With immediate effect, this site is no longer looking forward to gigs. Seriously. It always just ends up in tears these days. This week, we allowed ourselves to be steadily (and seriously) wound up at the prospect of bookending a week when Built To Spill blew the bloody doors off Whelan’s by seeing TV On The Radio give a wowing to end all wowings. Now, before somebody else can get the chance to jump down my bloggery thoat to make the self-evident point, it was partially a case of unrealistic expectations being shot down in flames. So sue me sideways.
Still, let us talk about what was sweet, sweet amour with the show. They opened with Young Liars, one of my favourite songs of theirs. Buried deep in the world’s wet womb we were by it. Things were still looking pretty good when I liked how third song Golden Age sounded. It is irrational, but there is something disconcerting about hearing David Bowie’s Golden Years in your head each time you listen to this one. Moving swiftly on, other main set highlights included the headbanging intensity of Wolf Like Me, the frenzied spill of lyrics that is Dancing Choose, and the eyes-shut swoop and soar of Stork & Owl.
The main problem with the show was how the blues sounded from down below in the pit. The mix bordered on the awful at times, with Tunde Adebimpe’s vocals buried deep under the blanket of noise that Dave Sitek was laying down in the corner. Moreover, maybe that enormous woolly beard of his was acting as a sound dampner, but Kyp Malone’s lips were moving, but little of anything that he was saying was audible, never mind comprehensible.
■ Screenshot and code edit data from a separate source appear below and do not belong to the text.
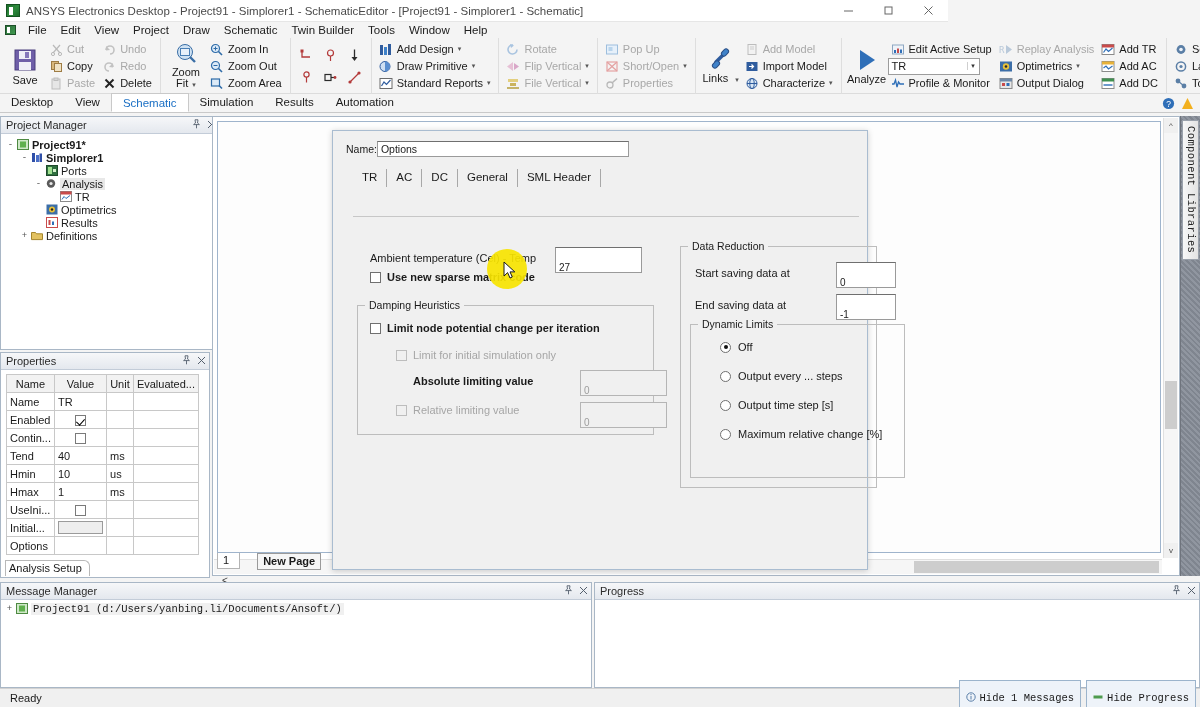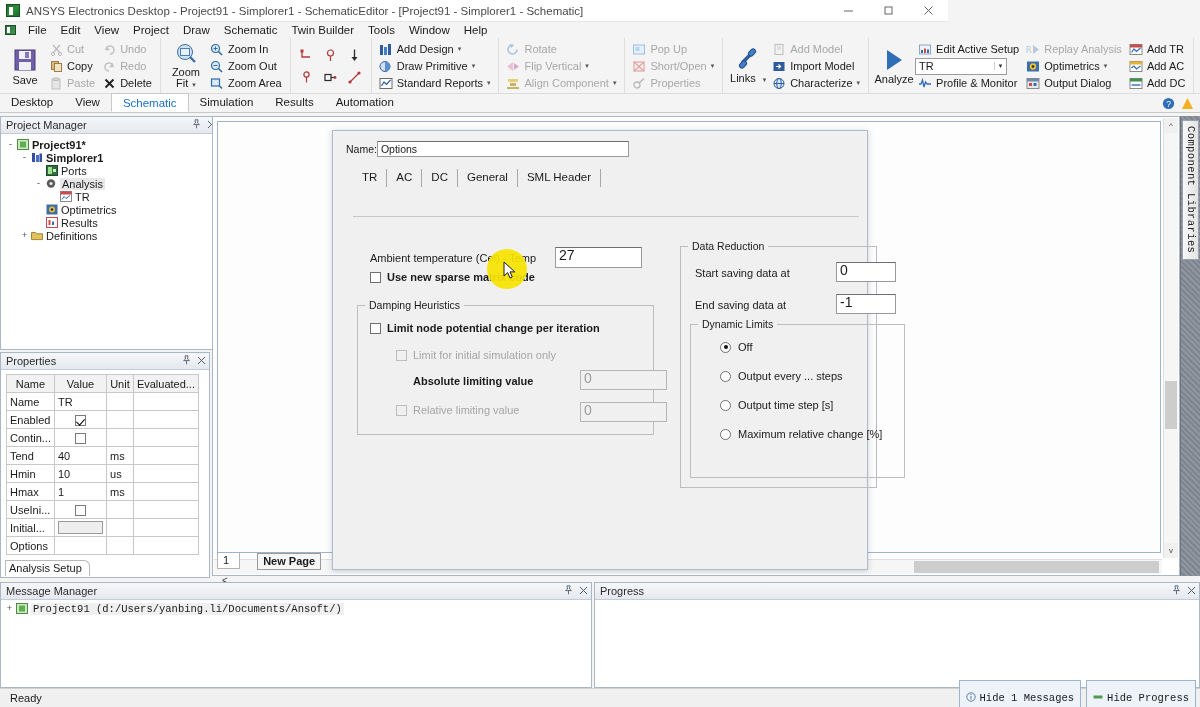--- a/index.html
+++ b/index.html
@@ -552,7 +552,7 @@
                 <line x1="1" y1="11" x2="13" y2="11" stroke="#b0982f" stroke-width="1.4"></line>
               </svg>
           </span>
-          <span>Align Component</span>
+          <span>File Vertical</span>
           <span class="caret">▾</span>
         </div>
       </div>

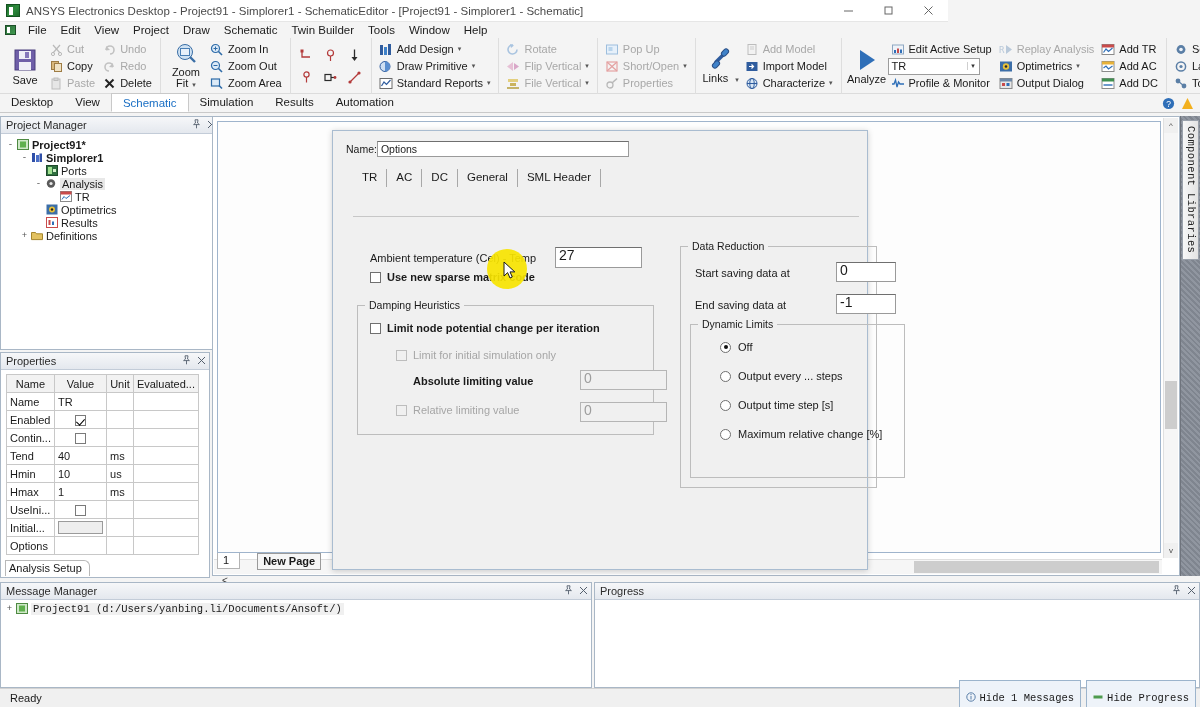--- a/index.html
+++ b/index.html
@@ -261,7 +261,7 @@
   .lbl.dim { color: #a6a6a6; }
   .txtin {
     background: #fff; border: 1px solid #9a9a9a; border-top-color: #6f6f6f;
-    font-size: 14px; padding: 0 3px; color: #1a1a1a; line-height: 15px;
+    font-size: 10px; padding: 12px 3px; color: #1a1a1a; line-height: 15px;
   }
   .txtin.dimmed { background: #f0f0f0; color: #9d9d9d; border-color: #b5b5b5; }
   .ckrow { position: absolute; display: flex; align-items: center; gap: 6px; }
Maybe we are too fussy around here, but it would be our contention that it is not unreasonable, when paying hard-earned money to attend a concert, that we are then able to hear it properly.
Annoyance at this was not helped then by the band departing the stage following DLZ and Satellite, with the main show having weighed in at comfortably under the hour mark. Now, it is acknowledged that this was the venue wanting to get its normal Saturday night punters and punterettes into the club by a certain hour. However, ten more minutes of TV On The Radio would always have been infinitely more preferable to the thirty minutes of the support act that we had been inflicted with earlier on. Fortunately, the encores were pretty damn good, with a selection from each of their three albums to date on offer in Love Dogs, A Method, and Staring At The Sun respectively.
Partially because we were a tad let down in the immediate aftermath of the show, our review-in-a-word afterwards was “perfunctory”. In hindsight, I would now conclude that, firstly, Polish beer does wonders for my mid-evening vocabulary and, secondly, there was quite a lot to savour in the show. It was just that this masticating dumb tongue had simply wanted more!
Filed under: Gigs, Music | Tagged: TV On The Radio


There is nothing worse than really looking forward to a gig then finding it only ok.
I have a feeling it’s going to happen to me with the Hold Steady next month.
Happening one too many times right now! Hopefully HS do the business for you!